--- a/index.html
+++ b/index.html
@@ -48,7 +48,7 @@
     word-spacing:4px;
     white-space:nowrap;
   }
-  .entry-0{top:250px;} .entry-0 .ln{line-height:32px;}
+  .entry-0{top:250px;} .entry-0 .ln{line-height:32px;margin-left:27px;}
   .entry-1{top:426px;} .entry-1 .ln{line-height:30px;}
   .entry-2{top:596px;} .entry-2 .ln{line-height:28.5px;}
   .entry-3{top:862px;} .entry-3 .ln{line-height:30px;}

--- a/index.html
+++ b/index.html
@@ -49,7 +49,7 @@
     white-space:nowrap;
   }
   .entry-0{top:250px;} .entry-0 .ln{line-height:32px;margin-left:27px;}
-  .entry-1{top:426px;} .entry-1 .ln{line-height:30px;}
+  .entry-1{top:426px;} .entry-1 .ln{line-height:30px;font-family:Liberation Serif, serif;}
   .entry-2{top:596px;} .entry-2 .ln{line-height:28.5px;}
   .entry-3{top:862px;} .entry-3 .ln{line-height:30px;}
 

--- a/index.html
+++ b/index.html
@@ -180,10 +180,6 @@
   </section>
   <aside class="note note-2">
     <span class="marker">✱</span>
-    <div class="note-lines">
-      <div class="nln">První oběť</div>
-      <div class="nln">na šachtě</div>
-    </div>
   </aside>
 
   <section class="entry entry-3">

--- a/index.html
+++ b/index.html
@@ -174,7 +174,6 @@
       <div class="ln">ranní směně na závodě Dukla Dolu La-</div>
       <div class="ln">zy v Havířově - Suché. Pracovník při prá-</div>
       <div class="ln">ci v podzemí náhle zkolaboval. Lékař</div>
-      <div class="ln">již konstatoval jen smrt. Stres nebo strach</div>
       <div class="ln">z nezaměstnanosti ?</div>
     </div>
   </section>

┄┄┄┄┄┄

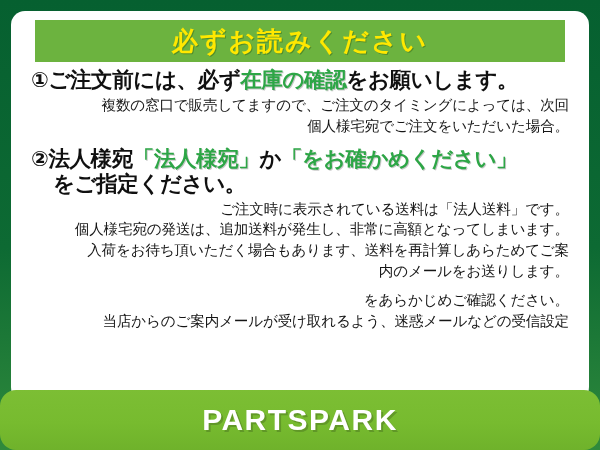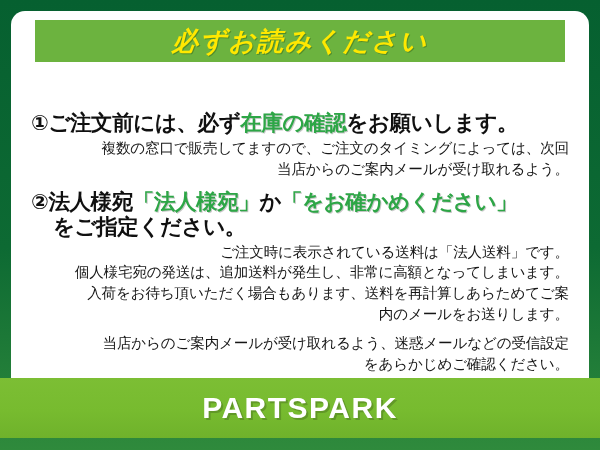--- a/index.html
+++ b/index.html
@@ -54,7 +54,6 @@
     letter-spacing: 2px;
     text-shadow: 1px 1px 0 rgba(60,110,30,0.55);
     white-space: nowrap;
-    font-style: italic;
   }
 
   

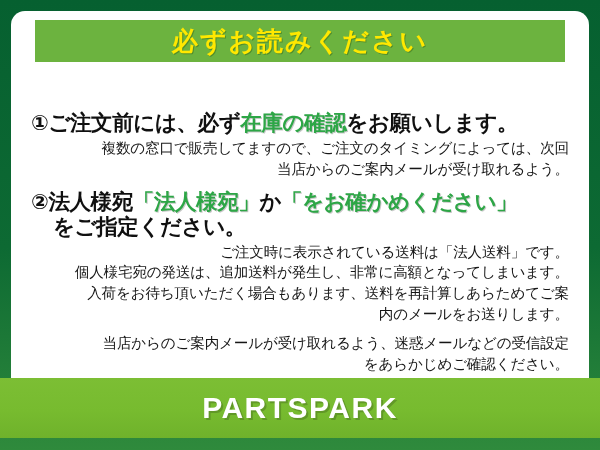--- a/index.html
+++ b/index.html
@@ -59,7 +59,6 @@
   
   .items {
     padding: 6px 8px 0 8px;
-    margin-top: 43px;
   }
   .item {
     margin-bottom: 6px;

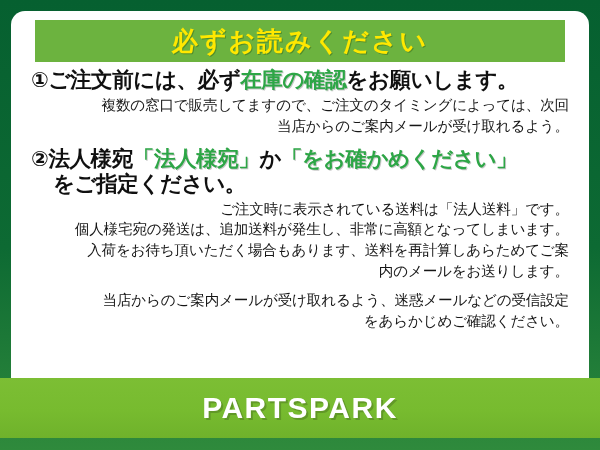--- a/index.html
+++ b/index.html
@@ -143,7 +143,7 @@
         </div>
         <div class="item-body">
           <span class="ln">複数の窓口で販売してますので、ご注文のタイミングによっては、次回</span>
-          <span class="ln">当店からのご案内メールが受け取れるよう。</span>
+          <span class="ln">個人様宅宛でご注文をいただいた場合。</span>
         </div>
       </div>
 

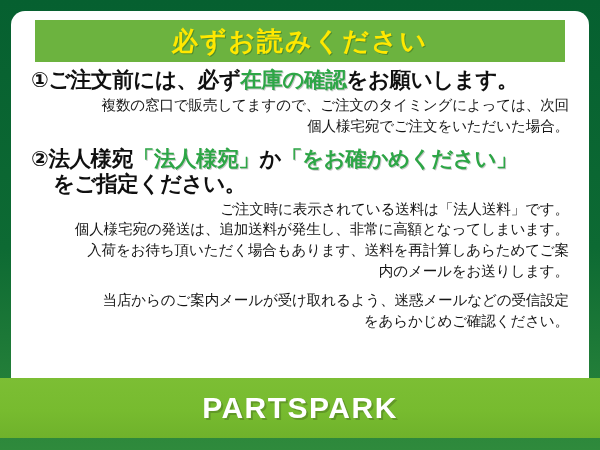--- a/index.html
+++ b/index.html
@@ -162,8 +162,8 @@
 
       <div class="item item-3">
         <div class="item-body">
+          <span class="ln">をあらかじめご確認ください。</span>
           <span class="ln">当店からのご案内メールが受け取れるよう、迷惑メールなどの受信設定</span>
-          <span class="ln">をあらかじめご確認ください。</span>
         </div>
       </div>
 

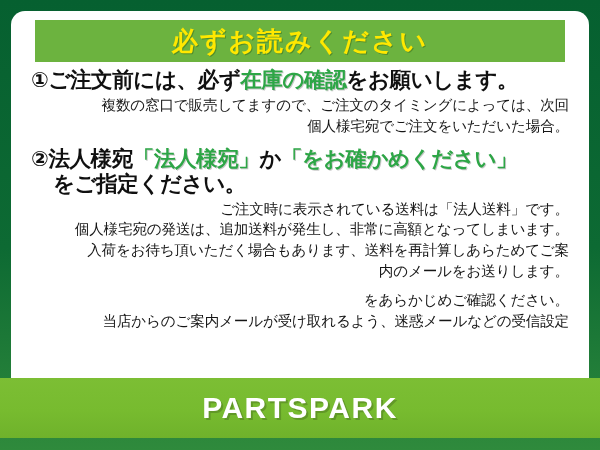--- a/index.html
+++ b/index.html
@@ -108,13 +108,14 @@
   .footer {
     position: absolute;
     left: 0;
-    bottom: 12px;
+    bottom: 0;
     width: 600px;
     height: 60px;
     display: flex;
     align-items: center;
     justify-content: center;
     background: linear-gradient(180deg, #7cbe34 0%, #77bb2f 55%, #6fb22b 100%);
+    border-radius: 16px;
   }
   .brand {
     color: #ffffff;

┄┄┄┄┄┄

Send back exactly the lines of the listing above starting at the one with "background: linear-gradient(180deg, #7cbe34" and ending at the one with "color: #ffffff;", inclusive, and no others.

     background: linear-gradient(180deg, #7cbe34 0%, #77bb2f 55%, #6fb22b 100%);
+    border-radius: 16px;
   }
   .brand {
     color: #ffffff;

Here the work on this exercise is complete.